Chaque trajectoire est unique, il en va de même pour les processus de radicalisation. Malgré tout, dans beaucoup de cas, on a pu déceler un “parcours-type”, celui du jeune marginalisé et sans repères. On sait aussi que le passage à l’extrémisme se faisait généralement en-dehors des mosquées.Mais il y’a parfois  des trajectoires qui interrogent davantage, avec des jeunes radicalisés qui étaient pourtant promis à un bel avenir, et dont la motivation politico-religieuse était très forte, et qui sèmeront sciemment le chaos là-bas en Syrie et ici en Belgique. Des jeunes “intelligents, polis, gentils”, comme l’avait été Najim Laachraoui.Et quand on pense à ces parcours, on est assailli de questions, de doutes. Tout comme ces jeunes, qui se sont trouvés dans une quête compréhensible d’identité et de justice, tout seuls. Sous prétexte qu’il y’a de mauvaises questions, celles trop religieuses, celles trop politiques, celles “pas assez intégrées”, celles qui ne sont ‘pas tes affaires”, celles “trop compliquées”, on n’a eu que le silence à proposer.
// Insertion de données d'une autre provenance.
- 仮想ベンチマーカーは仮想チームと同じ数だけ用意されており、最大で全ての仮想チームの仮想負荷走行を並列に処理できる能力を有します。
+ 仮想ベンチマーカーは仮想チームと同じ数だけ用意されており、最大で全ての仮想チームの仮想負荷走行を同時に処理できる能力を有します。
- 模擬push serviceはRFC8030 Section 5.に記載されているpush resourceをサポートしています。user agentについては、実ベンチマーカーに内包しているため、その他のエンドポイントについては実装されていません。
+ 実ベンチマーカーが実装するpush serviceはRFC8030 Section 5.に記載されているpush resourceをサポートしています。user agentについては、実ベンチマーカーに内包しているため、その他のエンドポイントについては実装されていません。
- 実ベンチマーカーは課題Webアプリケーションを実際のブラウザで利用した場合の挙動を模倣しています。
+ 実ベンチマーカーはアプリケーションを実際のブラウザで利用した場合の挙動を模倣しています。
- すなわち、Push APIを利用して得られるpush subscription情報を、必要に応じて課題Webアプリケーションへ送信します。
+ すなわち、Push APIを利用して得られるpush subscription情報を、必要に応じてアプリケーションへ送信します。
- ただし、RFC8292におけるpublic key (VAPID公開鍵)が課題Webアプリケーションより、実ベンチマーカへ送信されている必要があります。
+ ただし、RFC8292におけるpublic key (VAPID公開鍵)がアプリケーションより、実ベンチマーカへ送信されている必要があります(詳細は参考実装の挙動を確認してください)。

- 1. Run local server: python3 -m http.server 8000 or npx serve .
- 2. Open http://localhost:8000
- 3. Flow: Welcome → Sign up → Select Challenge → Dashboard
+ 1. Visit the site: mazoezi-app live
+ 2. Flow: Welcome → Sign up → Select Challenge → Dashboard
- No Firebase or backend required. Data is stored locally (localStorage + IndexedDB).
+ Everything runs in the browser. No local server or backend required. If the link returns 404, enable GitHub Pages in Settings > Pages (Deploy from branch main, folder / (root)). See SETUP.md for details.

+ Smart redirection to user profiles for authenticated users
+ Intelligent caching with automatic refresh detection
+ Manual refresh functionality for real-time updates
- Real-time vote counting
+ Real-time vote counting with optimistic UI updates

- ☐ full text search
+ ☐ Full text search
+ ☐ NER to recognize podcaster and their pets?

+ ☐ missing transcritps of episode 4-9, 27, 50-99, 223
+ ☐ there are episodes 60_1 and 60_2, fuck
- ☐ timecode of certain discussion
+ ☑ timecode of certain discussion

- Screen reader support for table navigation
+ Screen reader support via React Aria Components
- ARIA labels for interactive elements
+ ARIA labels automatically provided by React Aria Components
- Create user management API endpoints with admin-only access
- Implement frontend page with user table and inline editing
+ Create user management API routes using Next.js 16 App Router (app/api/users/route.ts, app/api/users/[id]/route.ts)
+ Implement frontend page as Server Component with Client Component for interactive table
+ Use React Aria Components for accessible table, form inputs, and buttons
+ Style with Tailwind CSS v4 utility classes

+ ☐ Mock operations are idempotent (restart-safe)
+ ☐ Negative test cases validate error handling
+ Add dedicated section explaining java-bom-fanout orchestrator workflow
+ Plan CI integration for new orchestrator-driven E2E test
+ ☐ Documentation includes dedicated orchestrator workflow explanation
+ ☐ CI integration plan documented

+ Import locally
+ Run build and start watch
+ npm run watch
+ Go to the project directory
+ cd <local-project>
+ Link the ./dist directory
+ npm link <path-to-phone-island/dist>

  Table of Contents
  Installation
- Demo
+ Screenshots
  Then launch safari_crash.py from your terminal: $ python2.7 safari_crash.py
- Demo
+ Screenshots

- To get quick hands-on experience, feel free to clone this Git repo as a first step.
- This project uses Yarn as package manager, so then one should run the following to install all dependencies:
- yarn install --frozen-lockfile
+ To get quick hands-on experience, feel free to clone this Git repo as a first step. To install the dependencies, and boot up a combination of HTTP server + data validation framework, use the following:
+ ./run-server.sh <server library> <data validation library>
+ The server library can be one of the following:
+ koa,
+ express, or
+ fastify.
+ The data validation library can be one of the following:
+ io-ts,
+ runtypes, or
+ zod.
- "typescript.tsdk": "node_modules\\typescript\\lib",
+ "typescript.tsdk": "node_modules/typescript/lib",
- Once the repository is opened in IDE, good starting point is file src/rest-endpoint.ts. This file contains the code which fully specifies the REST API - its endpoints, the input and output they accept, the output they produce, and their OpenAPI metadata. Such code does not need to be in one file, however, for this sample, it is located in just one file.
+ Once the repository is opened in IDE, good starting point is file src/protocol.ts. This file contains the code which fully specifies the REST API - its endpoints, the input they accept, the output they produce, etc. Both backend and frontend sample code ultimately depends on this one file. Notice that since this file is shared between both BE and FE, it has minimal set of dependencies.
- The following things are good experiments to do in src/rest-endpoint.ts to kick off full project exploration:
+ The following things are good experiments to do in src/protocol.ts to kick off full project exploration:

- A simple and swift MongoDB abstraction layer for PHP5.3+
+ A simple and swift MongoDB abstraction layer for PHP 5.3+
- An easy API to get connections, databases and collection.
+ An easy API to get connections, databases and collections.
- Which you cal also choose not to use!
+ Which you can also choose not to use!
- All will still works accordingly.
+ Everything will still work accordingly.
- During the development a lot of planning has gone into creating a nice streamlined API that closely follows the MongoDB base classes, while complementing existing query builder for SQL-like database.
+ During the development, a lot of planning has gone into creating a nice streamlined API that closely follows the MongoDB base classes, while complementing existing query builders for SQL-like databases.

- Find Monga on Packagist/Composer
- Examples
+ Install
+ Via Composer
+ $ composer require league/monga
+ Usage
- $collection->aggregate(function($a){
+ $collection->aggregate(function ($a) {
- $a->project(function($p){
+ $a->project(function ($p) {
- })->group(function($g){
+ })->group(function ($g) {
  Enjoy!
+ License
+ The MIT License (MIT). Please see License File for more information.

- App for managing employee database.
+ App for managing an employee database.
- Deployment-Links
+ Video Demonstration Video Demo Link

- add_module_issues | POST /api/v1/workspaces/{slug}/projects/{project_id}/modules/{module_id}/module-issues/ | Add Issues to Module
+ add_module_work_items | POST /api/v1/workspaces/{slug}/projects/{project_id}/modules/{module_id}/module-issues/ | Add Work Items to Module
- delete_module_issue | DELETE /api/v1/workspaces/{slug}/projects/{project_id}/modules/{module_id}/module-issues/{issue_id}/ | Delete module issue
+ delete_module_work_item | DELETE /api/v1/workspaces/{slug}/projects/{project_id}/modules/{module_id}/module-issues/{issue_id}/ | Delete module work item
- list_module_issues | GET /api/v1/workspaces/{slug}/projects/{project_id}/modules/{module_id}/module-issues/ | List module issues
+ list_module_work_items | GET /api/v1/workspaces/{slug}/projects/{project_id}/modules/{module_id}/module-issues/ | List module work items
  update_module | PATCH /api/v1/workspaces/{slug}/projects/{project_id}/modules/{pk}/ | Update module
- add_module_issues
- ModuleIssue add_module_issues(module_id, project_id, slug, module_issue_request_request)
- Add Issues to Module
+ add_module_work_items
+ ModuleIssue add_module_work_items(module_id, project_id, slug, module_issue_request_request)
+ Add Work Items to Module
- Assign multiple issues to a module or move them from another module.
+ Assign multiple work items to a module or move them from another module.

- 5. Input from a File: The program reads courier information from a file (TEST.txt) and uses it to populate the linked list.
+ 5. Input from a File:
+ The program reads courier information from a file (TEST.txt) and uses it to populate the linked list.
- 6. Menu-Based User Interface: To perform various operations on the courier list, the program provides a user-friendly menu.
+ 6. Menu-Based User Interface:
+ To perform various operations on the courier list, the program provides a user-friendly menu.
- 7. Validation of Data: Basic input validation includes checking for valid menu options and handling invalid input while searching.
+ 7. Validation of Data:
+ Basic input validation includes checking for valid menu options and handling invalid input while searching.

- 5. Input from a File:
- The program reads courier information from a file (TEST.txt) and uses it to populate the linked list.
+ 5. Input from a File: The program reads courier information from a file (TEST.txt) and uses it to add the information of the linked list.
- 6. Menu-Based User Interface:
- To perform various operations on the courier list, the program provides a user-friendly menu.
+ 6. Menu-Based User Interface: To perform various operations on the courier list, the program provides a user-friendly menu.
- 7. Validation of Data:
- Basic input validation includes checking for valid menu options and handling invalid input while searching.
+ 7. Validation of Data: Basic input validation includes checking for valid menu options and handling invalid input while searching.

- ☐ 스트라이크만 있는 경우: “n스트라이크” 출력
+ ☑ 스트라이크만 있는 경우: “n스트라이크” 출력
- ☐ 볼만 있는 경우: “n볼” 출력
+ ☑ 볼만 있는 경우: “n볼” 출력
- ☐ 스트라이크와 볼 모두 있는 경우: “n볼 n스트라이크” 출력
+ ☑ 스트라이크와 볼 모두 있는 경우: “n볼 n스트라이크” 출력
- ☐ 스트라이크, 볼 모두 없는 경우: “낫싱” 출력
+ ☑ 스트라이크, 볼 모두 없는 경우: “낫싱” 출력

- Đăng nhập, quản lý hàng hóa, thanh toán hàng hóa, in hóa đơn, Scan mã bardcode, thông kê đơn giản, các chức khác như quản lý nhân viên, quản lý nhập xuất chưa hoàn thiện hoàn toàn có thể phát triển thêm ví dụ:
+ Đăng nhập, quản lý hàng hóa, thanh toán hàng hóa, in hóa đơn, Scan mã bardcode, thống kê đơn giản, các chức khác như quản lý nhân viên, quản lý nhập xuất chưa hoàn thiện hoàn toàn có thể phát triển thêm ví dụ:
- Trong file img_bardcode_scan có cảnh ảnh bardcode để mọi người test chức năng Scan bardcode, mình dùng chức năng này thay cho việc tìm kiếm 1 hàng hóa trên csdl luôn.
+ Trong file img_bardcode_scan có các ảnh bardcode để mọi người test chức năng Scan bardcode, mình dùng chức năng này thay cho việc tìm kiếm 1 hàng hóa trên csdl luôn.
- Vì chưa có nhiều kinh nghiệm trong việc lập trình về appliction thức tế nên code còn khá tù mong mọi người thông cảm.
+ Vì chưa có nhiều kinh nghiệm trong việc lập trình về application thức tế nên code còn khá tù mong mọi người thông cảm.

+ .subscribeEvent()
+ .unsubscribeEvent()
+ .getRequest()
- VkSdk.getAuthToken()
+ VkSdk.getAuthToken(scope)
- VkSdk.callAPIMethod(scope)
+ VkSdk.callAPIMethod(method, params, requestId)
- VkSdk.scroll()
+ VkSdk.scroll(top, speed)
Et d’autres ont pu s’engouffrer dans cette absence de sens pour y opposer leurs cruelles réponses.Alors, Parresia a voulu crever l’abcès, non pour provoquer, encore moins pour apporter les réponses, mais pour susciter la réflexion et soulever les enjeux, démarche sans laquelle on ne peut rechercher de solutions, car plus les questions fâchent, plus importants sont le penser, le débattre et l’agir.